At the heart of it all, he concludes, we all have a story to tell.

“Carl Jung, once said, that we all have a story to tell, and the denial of that story can lead to despair. There are many people who feel that, for various reasons, they don’t have the space or the opportunity for their story to be told.

” I’m acutely aware of this, of the need to listen to the people of the street… to the people of the village and provide space to those whose voices may not be so readily heard. And to honour their stories.

“First, through the listening, but also through creating spaces for these stories to be told, such as the tales of refugees who have been coming to Australia in recent years, and have ended up in detention centres, such as Manus Island, being put away, and silenced. These are the sorts of stories I’ve been driven to explore.”

Dora and Alexander at the patriko in the village.
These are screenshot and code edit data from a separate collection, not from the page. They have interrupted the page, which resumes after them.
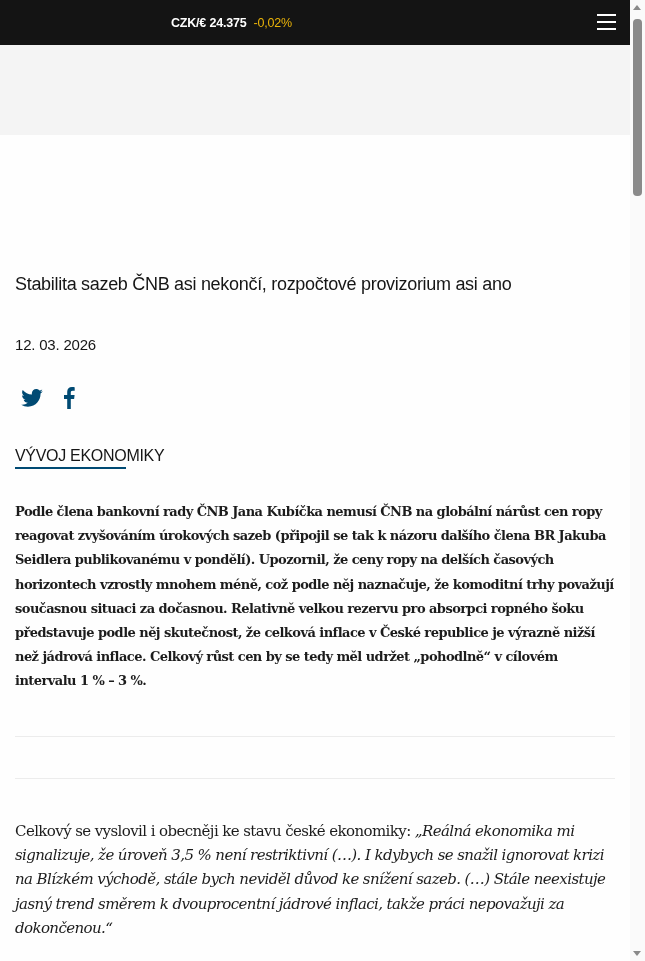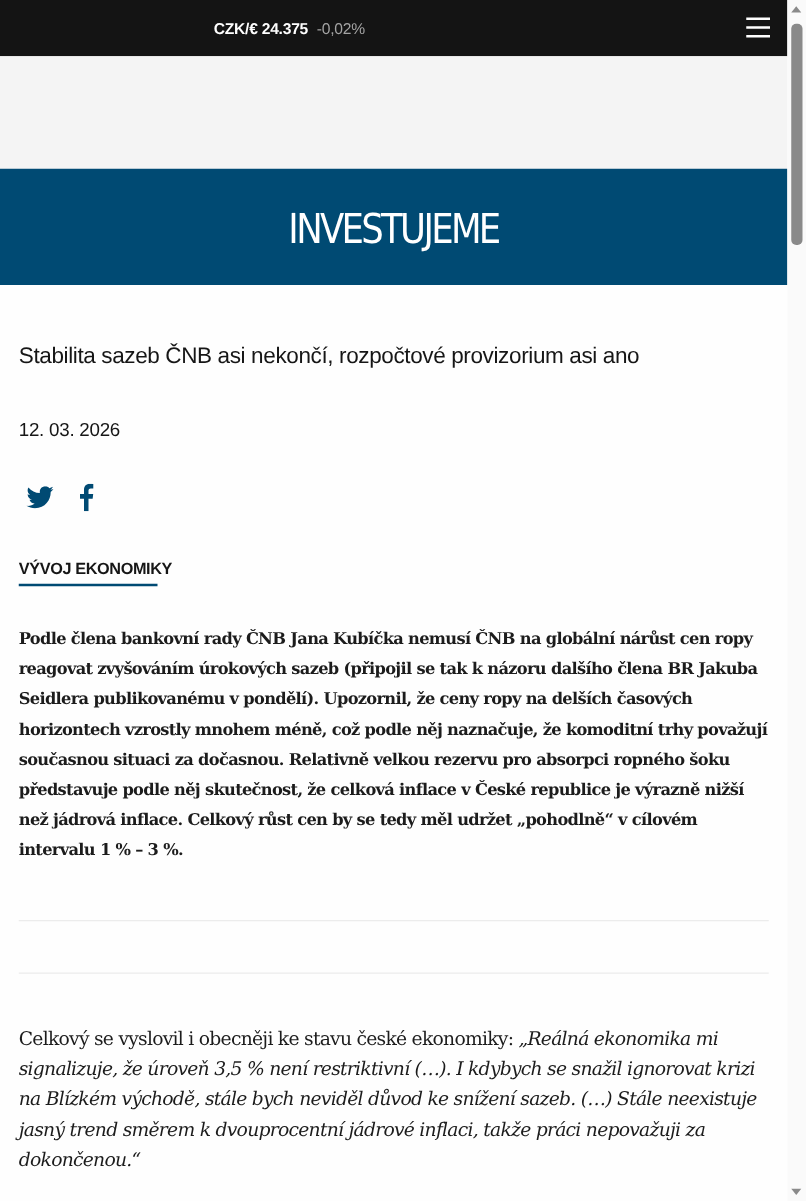"-0,02%" .ticker .chg { color: #a3a3a3 -> #eab308 }
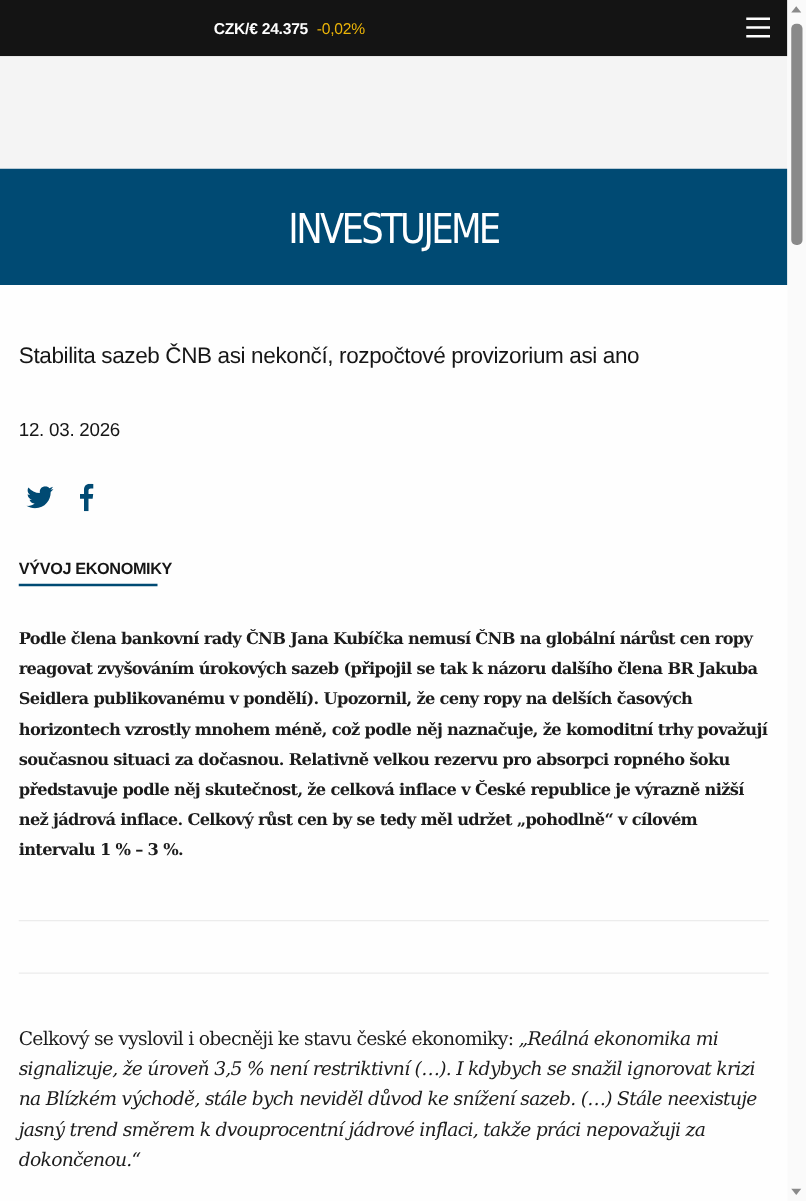"INVESTUJEME" div.banner { html: <div> <span>INVESTUJEME</span> </div> -> none }
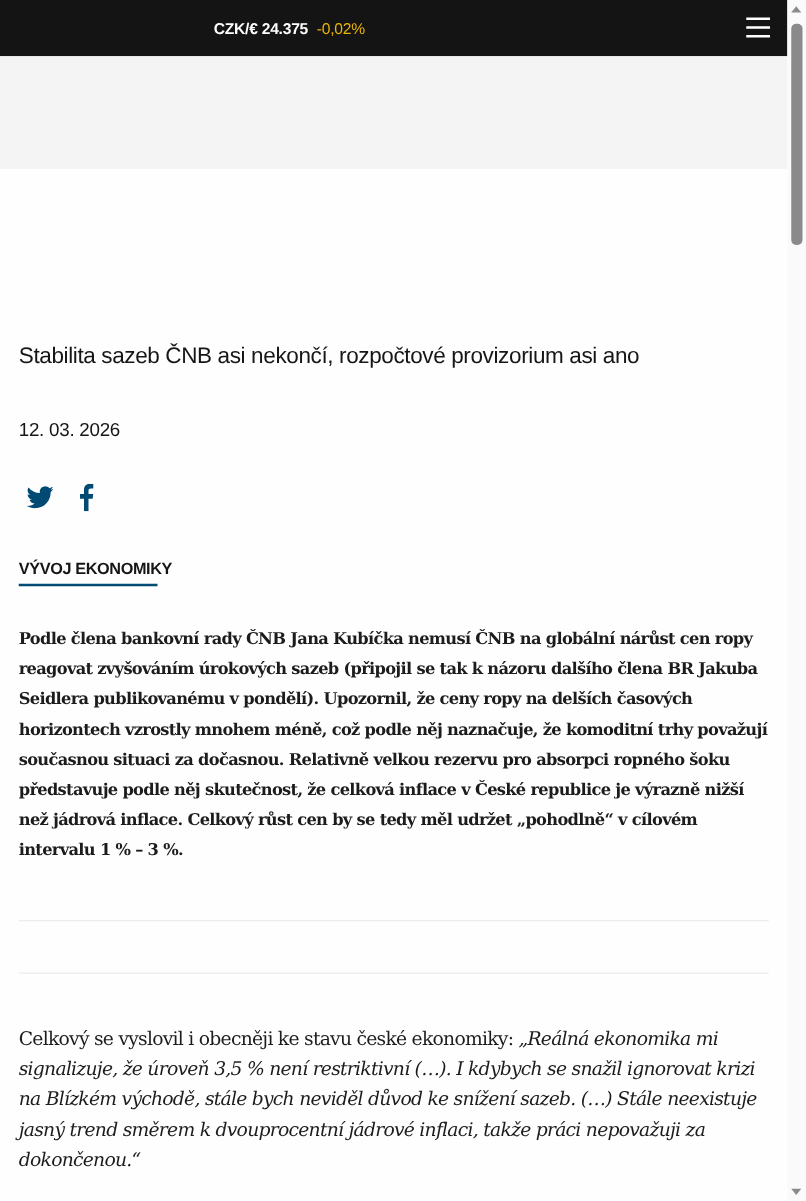"VÝVOJ EKONOMIKY" .category { font-size: 13px -> 16px; font-weight: bold -> normal }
Photo: Supplied/Arnold Zable

There’s a renaissance in Aboriginal culture here in in Australia, Zable adds, explaining that First Nations people are now writing their stories.

“They are great storytellers, musicians, and poets who are now telling their story and, it is our job to foster and nurture the spaces where these stories can be told.”

Recipient of the Australia Council 2021 Award for Lifetime Achievement in Literature, Arnold Zable has come to realise the universality of every story.

“I recall some of the many people I have met on my journeys — the street kids of war-torn Vietnam, and of New York, my hosts in rural China, and Cambodia, India and Papua New Guinea, and of Europe and Middle East — and other places I have travelled and lived in. People at the grass roots have always reminded me that sharing our stories is a basic human need, and a means of connecting, of self-understanding and of discovering what it is that unites us, as well as the differences that enrich us. We need this understanding more than ever.'”

Olive groves on Ithaca. Photo: Arnold Zable

Greek tales also feature in his collection of stories, The Fig Tree, and an award-winning CD by the same name, includes performances by beloved local Greek musicians such as Anthea Sidiropoulos, Jacob Papadopoulos, and the late Costas Tsicaderis, and a guest appearance by Maria Farantouri, who performs Theodorakis’ renowned Ballad of Mauthausen.

Arnold Zable’s work includes numerous essays, stories, features, columns, and he is the co-author of Kan Yama Kan, a play in which refugees tell their stories. His other books include Jewels and Ashes, Café Scheherazade, Scraps of Heaven, Violin Lessons, The Fighter, and most recently, The Watermill.